No cabía en mí de fascinación. Tan sólo había visto faunos en los libros de anatomía de mi padre, pero allí había solo dibujos, no más que bocetos, y nunca podían sacarse de la biblioteca del subterráneo por mucho tiempo. La estatua frente a mí tenía al menos dos metros de alto, quizás un poco más, y estaba cubierta en bronce añejado, de un color verde precioso. A pesar de que por aquí y por allá se había gastado la superficie, me pareció que nunca había visto algo tan espectacular como aquello. Era para no creérselo, ¿alusiones a la magia dentro del palacio? Parecía una broma.

El resto del camino me lo pasé buscando más representaciones mágicas, pero no encontré nada, como si al fauno me lo hubiera imaginado. Cuando llegué a los establos alrededor del mediodía los encontré cerrados. Aunque habría sido fácil forzar la cerradura de los candados, no creí que valiera la pena meterme en problemas en mi primer día, así que decidí dar vueltas alrededor buscando a los demás. Por suerte, los otros mozos me encontraron primero.

—Oye, ¡tú! ¡Ven aquí! —me llamó un hombre cincuentón, tenía toda la pinta de ser el caballerizo mayor, gritándome sentado sobre un montón de heno rodeado de los otros hombres descansando a su alrededor.

—Buenos días —saludé cuando los hube alcanzado—, soy Bo, la nueva moza.

—Sabemos quién eres —dijo uno de los hombres. Era larguirucho y tenía un bigote demasiado grande para su cara. Luego le habló a los demás— ¿Cómo la ven chicos? Una moza.

Genial.
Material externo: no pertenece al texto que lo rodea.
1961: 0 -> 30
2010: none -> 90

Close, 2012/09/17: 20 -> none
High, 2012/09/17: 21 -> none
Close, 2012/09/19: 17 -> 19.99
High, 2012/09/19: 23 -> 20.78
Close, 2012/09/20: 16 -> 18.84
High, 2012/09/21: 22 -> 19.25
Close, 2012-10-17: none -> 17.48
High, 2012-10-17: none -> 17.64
Al menos no se había detenido en el hecho de que los buenos días habían pasado hace ya un rato.

—Una mujer —añadió otro, un hombre rechoncho con la calva quemada por el sol—, serías la primera.

—A ver cuánto dura —sumó un cuarto hombre, parecía el más joven de todos, pero con la sonrisa más amarga.
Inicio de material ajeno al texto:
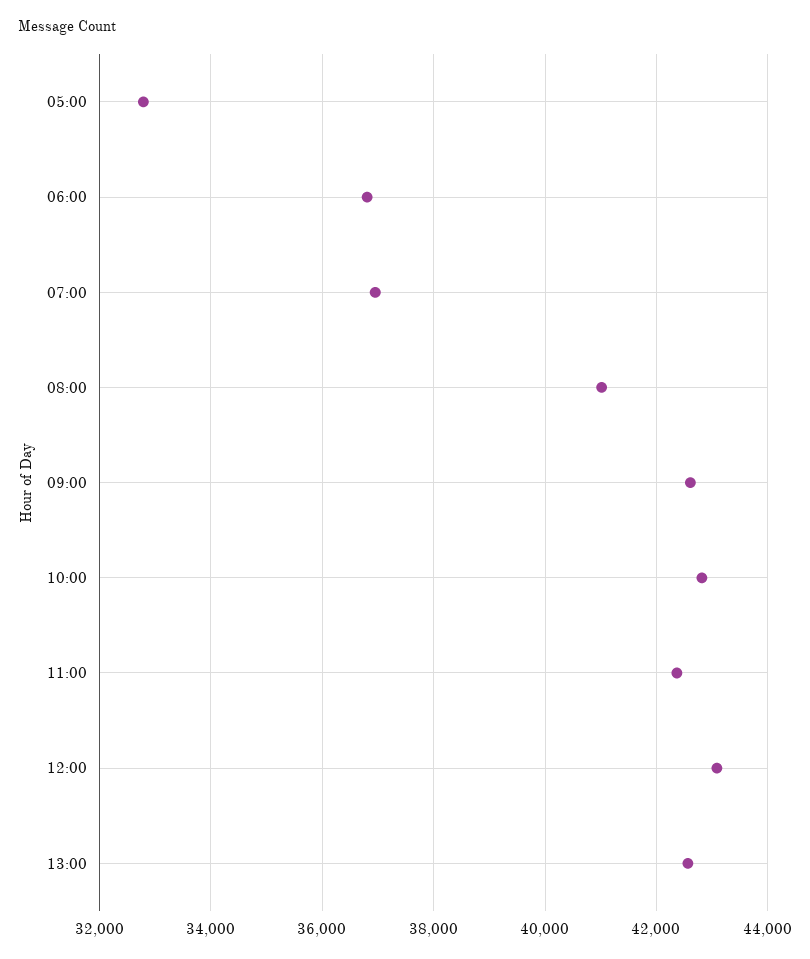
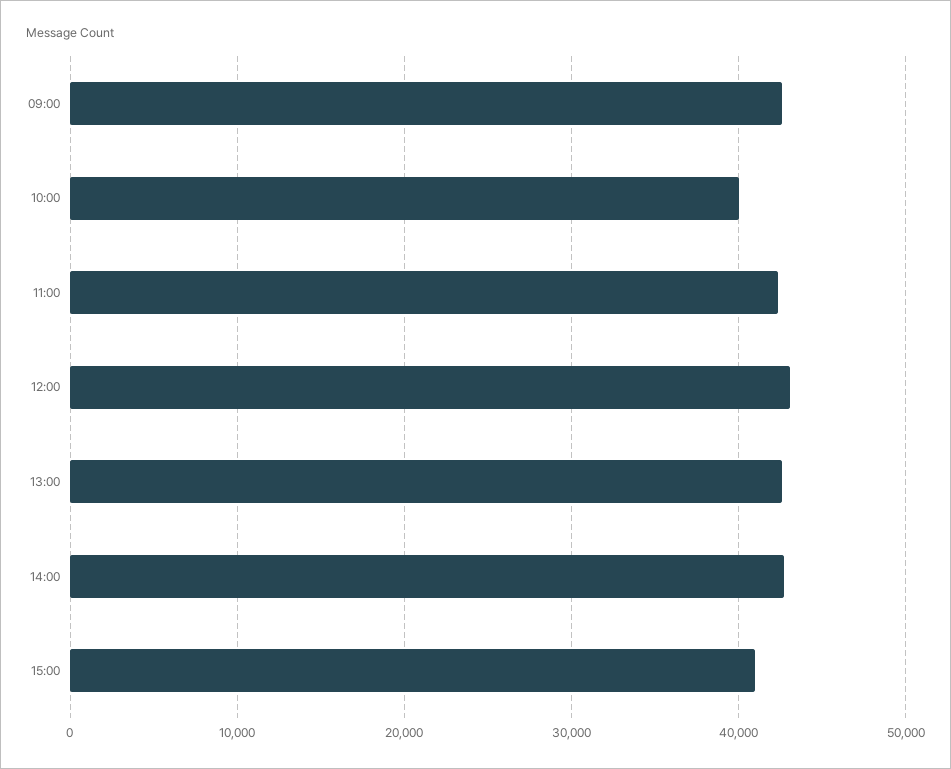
05:00: 32800 -> none
06:00: 36800 -> none
07:00: 37000 -> none
08:00: 41000 -> none
10:00: 42800 -> 40000
14:00: none -> 43000
15:00: none -> 41000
—Soy muy buena con los caballos —me defendí antes de que pudieran seguir hablando como si no estuviera allí—, además aprendo rápido.

—Ya veremos —dijo el joven.

—Ya basta muchachos —los reprendió el caballerizo mayor—. ¿Dónde están sus modales? Están en presencia de una dama.
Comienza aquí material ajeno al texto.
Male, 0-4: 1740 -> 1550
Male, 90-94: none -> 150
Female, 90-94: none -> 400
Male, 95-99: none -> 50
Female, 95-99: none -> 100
De alguna manera, eso me hizo sonrojarme todavía más.

—Empezarás con algo sencillo —dijo, dirigiéndose a mí—. Esta tarde limpiarás el suelo del establo de la derecha, y cuando termines le darás de comer a los caballos de ese mismo establo. Lo quiero tan limpio que pueda comer de él.

—¿Y los otros establos?

Los tres hombres estallaron en risas, pero el jefe se quedó muy serio. Supe de inmediato que no había hecho la pregunta correcta.

—No les va bien aquí —-me advirtió muy serio—, a los que no saben seguir instrucciones.

—Lo siento —dije, pero no lo sentía. Había sido tan sólo una pregunta.

—Ahora vete a trabajar. Ah, y no vuelvas a llegar tarde, niña.

Forcé una sonrisa y me di media vuelta. El desprecio con el que había pronunciado la última palabra me picaba en la nuca, tentándome a volverme y decirle unas cuantas cosas. No lo arruines, Bo, me dije a mí misma con esa voz en mi cabeza que se parecía poderosamente a la de Eli. Tan sólo olvídalo.

Gracias a la Estrella, había algo más fuerte que mi rabia, y esa era mi curiosidad. Si antes me había parecido una mala idea forzar la cerradura de los establos, ahora me parecía aún peor, lo que significaba que tendría que hacerlo entrada la madrugada, y con mucho cuidado.